DATA FOR PROCESSING =>
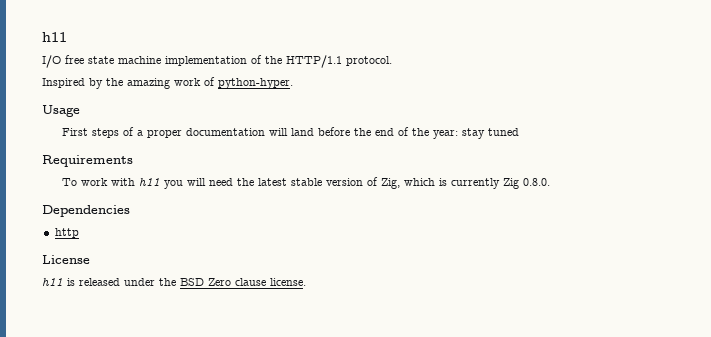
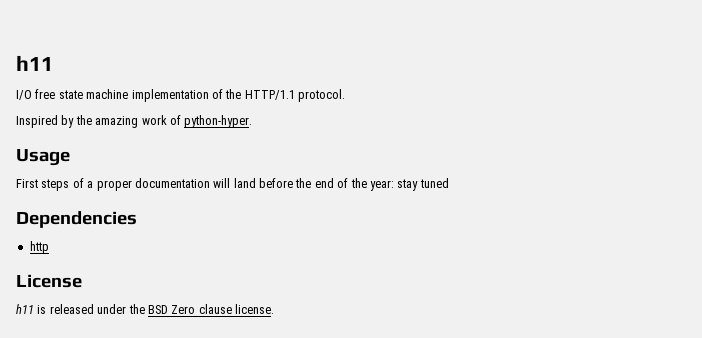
- Requirements
- To work with h11 you will need the latest stable version of Zig, which is currently Zig 0.8.0.

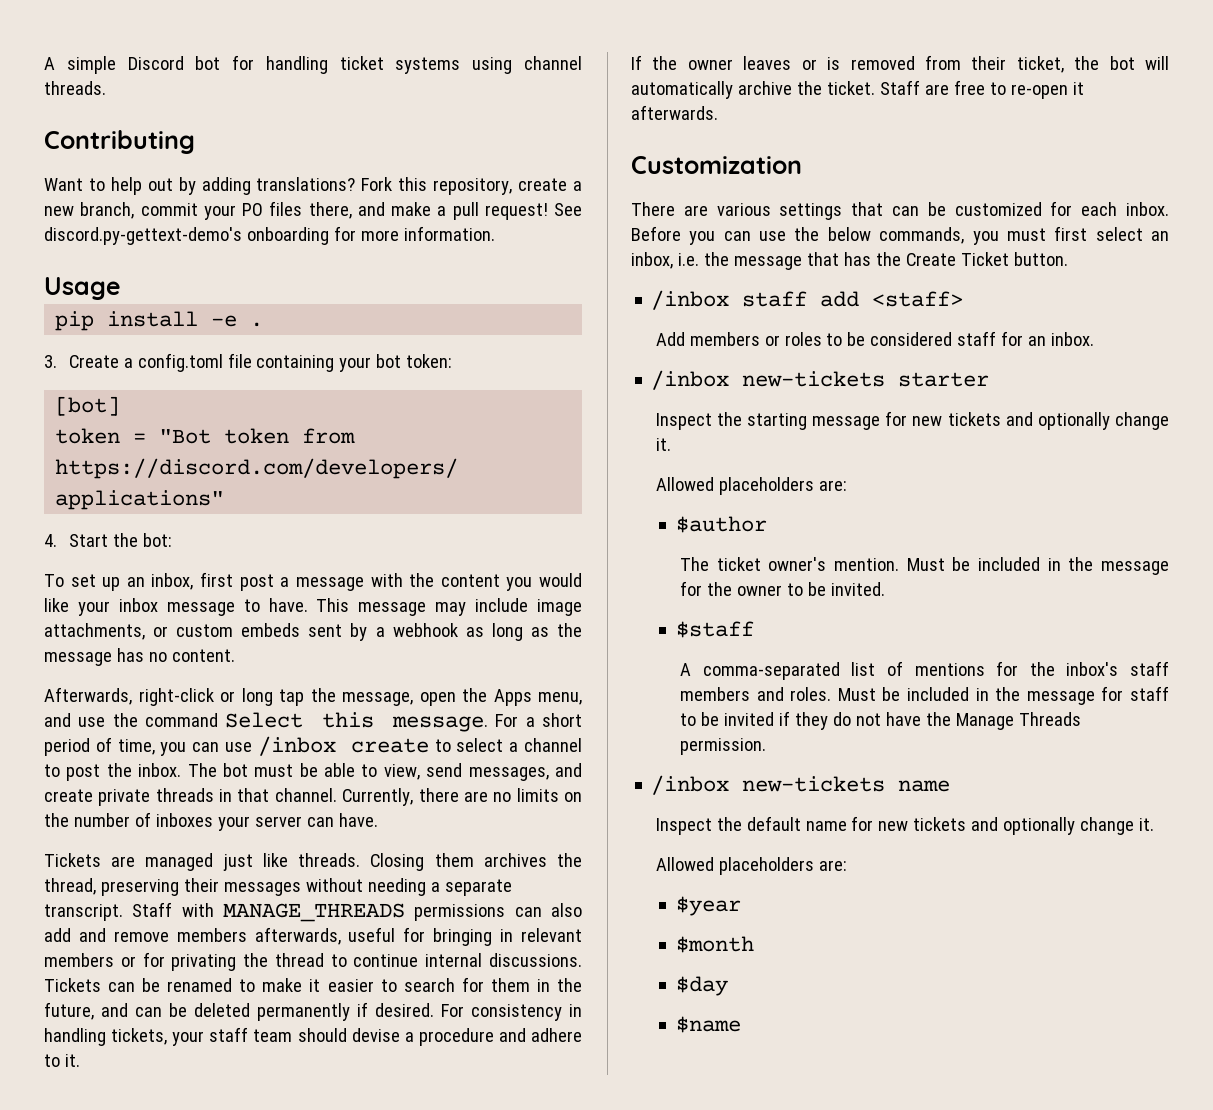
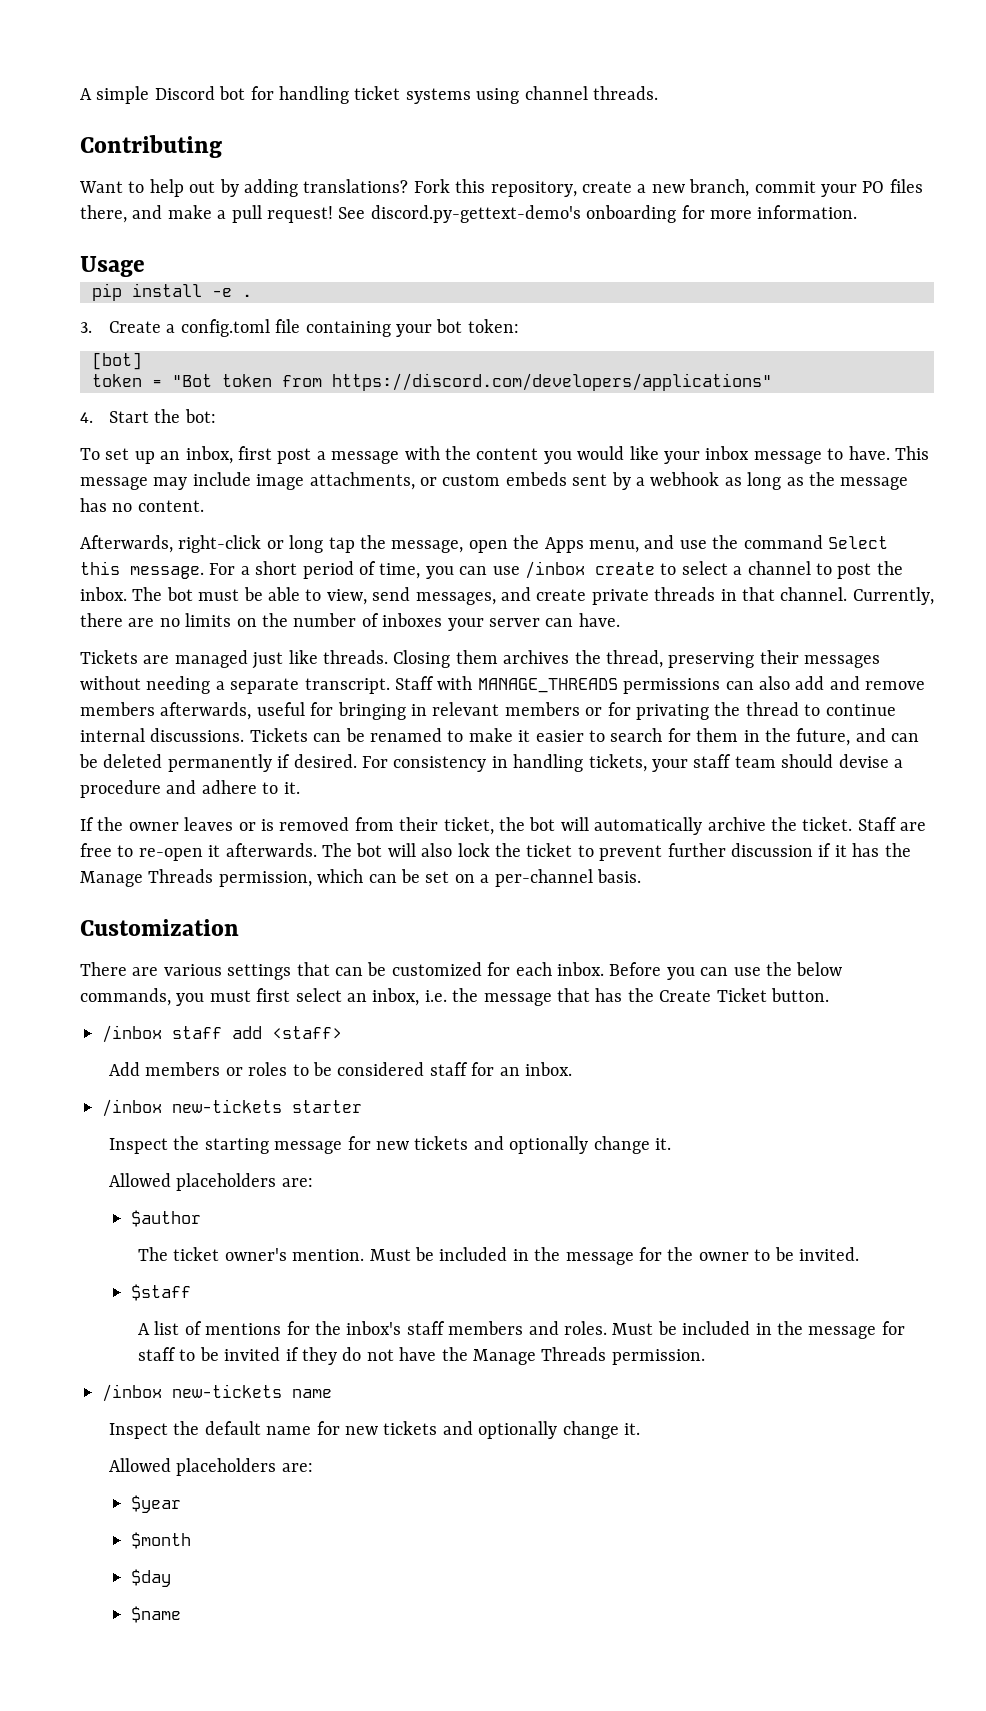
+ The bot will also lock the ticket to prevent further discussion if it has the Manage Threads permission, which can be set on a per-channel basis.
- A comma-separated list of mentions for the inbox's staff members and roles.
+ A list of mentions for the inbox's staff members and roles.

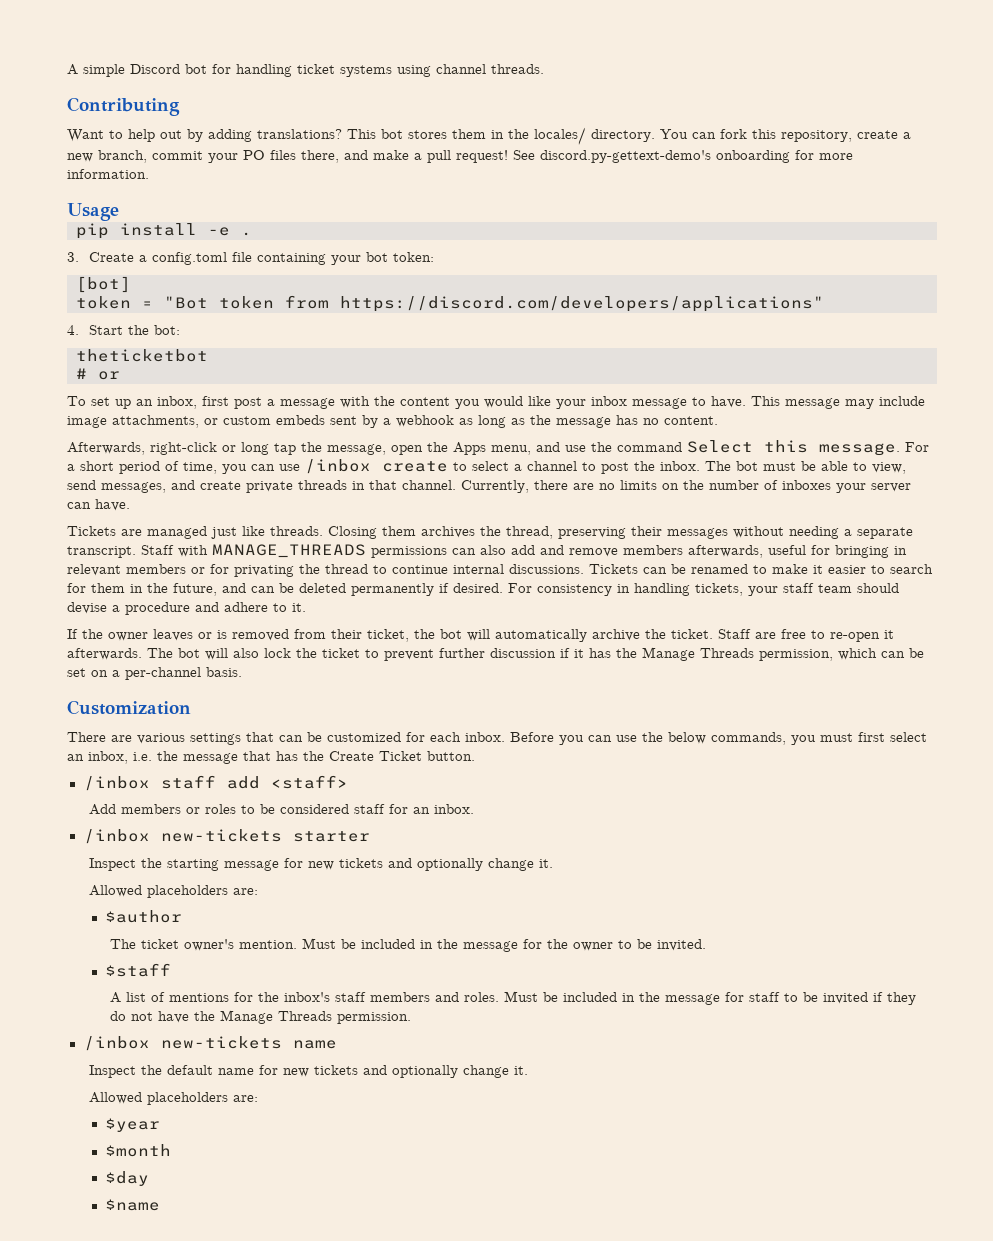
- Fork this repository, create a new branch, commit your PO files there, and make a pull request!
+ This bot stores them in the locales/ directory. You can fork this repository, create a new branch, commit your PO files there, and make a pull request!
+ theticketbot
+ # or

WHAT YOU SHOULD DO => Pictures must not appear in the copy, and every record must be restated word for word.

SOLUTION TO THIS TASK =>
- Requirements
- To work with h11 you will need the latest stable version of Zig, which is currently Zig 0.8.0.

+ The bot will also lock the ticket to prevent further discussion if it has the Manage Threads permission, which can be set on a per-channel basis.
- A comma-separated list of mentions for the inbox's staff members and roles.
+ A list of mentions for the inbox's staff members and roles.

- Fork this repository, create a new branch, commit your PO files there, and make a pull request!
+ This bot stores them in the locales/ directory. You can fork this repository, create a new branch, commit your PO files there, and make a pull request!
+ theticketbot
+ # or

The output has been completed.